D’aucuns diront et rediront que Wes Anderson s’est plagié lui-même depuis déjà un moment ; d’autres continuent d’y voir un fascinant geste jusqu’au-boutiste. Tout le monde ou presque connaît désormais l’art et la manière du plus européen des cinéastes texans, que l’on pourrait résumer grossièrement à une mécanique de boîte à poupées. Réflexion dont Anderson s’amuse visiblement, lui qui continue de creuser le sillon d’un cinéma fantaisiste et mélancolique, quelque part dans les lueurs et les regrets tardifs de l’âme, où frappe le mécanisme horloger des mouvements, des déplacements, des angles et des immobilités dans le cadre. Son sens affolant du détail, méticuleux plus que maniaque, donne toujours à voir que son cinéma est une poétique de lucarne ; on y voit comme à travers les petites loupes de miniatures au pinceau. Et là, précisément, son art nous intéresse, aujourd’hui et depuis plus de dix ans particulièrement, voguant pour ainsi dire vers d’autres rivages esthétiques de la pensée cinématographique.
Avec ‘’The french dispatch’’ , tous les reproches qui commençaient à bien prendre ancrage quant au cinéma d’Anderson, ont pour vocation d’être redoublés : primo car le cinéaste s’attaque à représenter la France du passé en s’amusant d’une image d’Epinal qui recelle bien plus de finesses que son immédiat Amélie-Poulainisme, chose que les européens exècrent. Secondo car il pousse le système de l’imagerie (pour ne pas dire la vue) au paroxysme de la composition et du statisme. Tertio, la forme est nouvelle, ne suivant plus d’horizons mais des petites trajectoires : forme décontractée digne d’un peintre moderne, en traits et en diagonales, le récit enfilant des petits sketchs comme autant de coupures de journal.
Le résultat ? Un bonheur revitalisant, triste et beau, où pour une fois la multitude carnavalesque d’acteurs incarne quelquechose, de l’ordre du musée des souvenirs, des reconversions de visages, d’uniformes, de capillarité… parce que Léa Seydoux est une gardienne de prison posant nue comme une espèce de muse ambivalente à la Bataille, parce que Chalamet est un jeune frondeur soixante-huitard, Del Toro un peintre fou.
La profusion parfois étouffante de l’intellect à l’œuvre peut brouiller (non loin du concept de virtuosité, le film manque parfois d’air ; trop d’idées picturales et narratives se chevauchent en un seul plan parfois), mais l’ingéniosité des procédés est une fête acclamant la position du spectateur.
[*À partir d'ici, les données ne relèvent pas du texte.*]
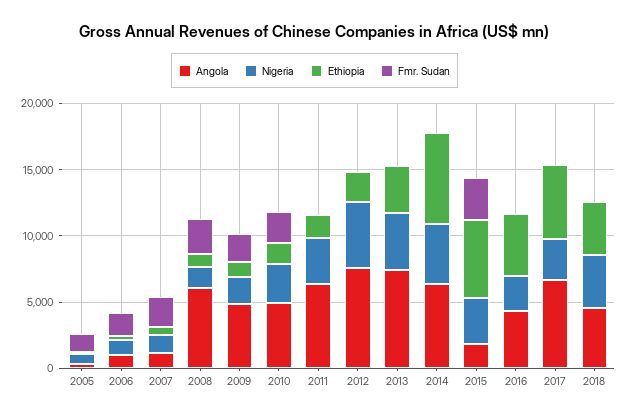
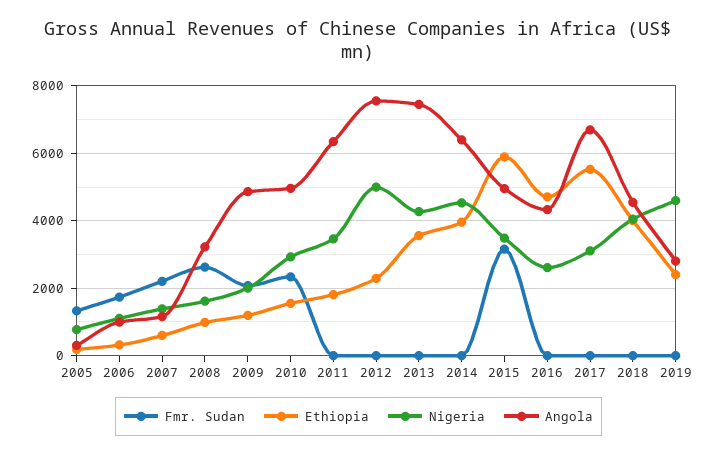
Angola, 2008: 6000 -> 3200
Ethiopia, 2014: 7000 -> 4000
Angola, 2015: 2000 -> 5000
Fmr. Sudan, 2019: none -> 0
Ethiopia, 2019: none -> 2400
Nigeria, 2019: none -> 4600
Angola, 2019: none -> 2800

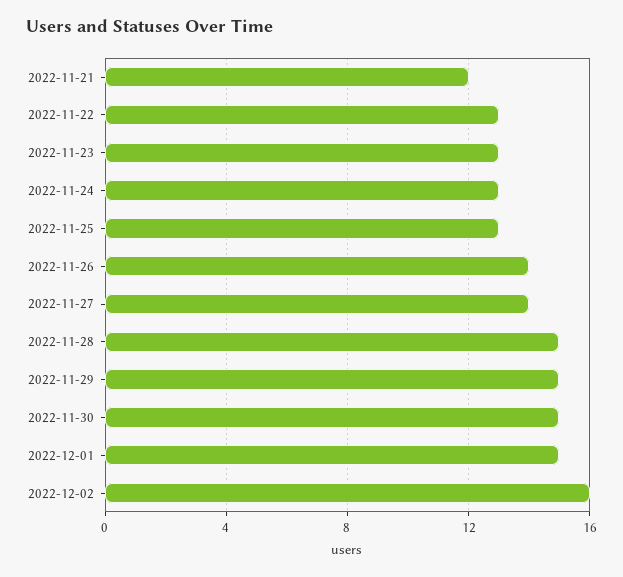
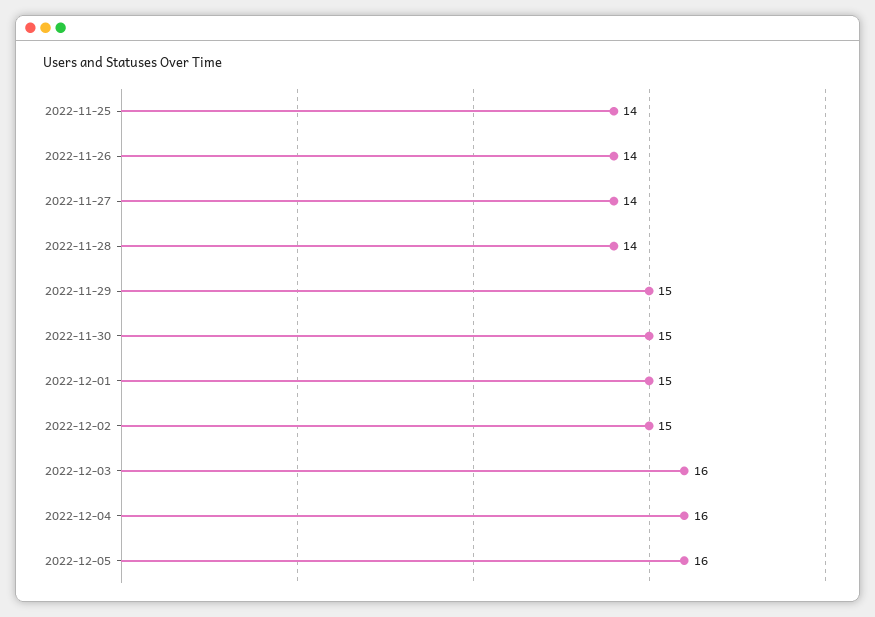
2022-11-21: 12 -> none
2022-11-22: 13 -> none
2022-11-23: 13 -> none
2022-11-24: 13 -> none
2022-11-25: 13 -> 14
2022-11-28: 15 -> 14
2022-12-02: 16 -> 15
2022-12-03: none -> 16
2022-12-04: none -> 16
2022-12-05: none -> 16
Concocté avec une multitude de clichés tous réinvestis par un véritable rapport à la littérature européenne et à ses états d’âme (on l’avait bien vu déjà dans ‘’The Grand Budapest Hotel’’), le dernier film d’Anderson cherche un rapport à l’œuvre cinématographique qui, au contraire de certaines filmographies faisant tout pour se réinventer (Eastwood, Cronenberg…), se veut radical, creusant plus encore ce que la forme familière au cinéaste n’avait pas encore découverte. En résulte un film d’une modernité folle, contrepoint total à l’illusion d’une image passéiste et vignettée.
Dans le premier chapitre, le plus stimulant, Anderson narre la création d’une fresque par un peintre fou, contraint par son emprisonnement à créer une matière picturale à même les murs de la prison. La métaphore est trop belle pour ne pas être admise désormais ; entre deux films, dont un en technique de marionnettes (‘’L’île aux chiens’’), le cinéaste Wes Anderson a muté, et son cinéma avec : subrepticement, il a atteint la limite de l’image-mouvement… et devint peintre.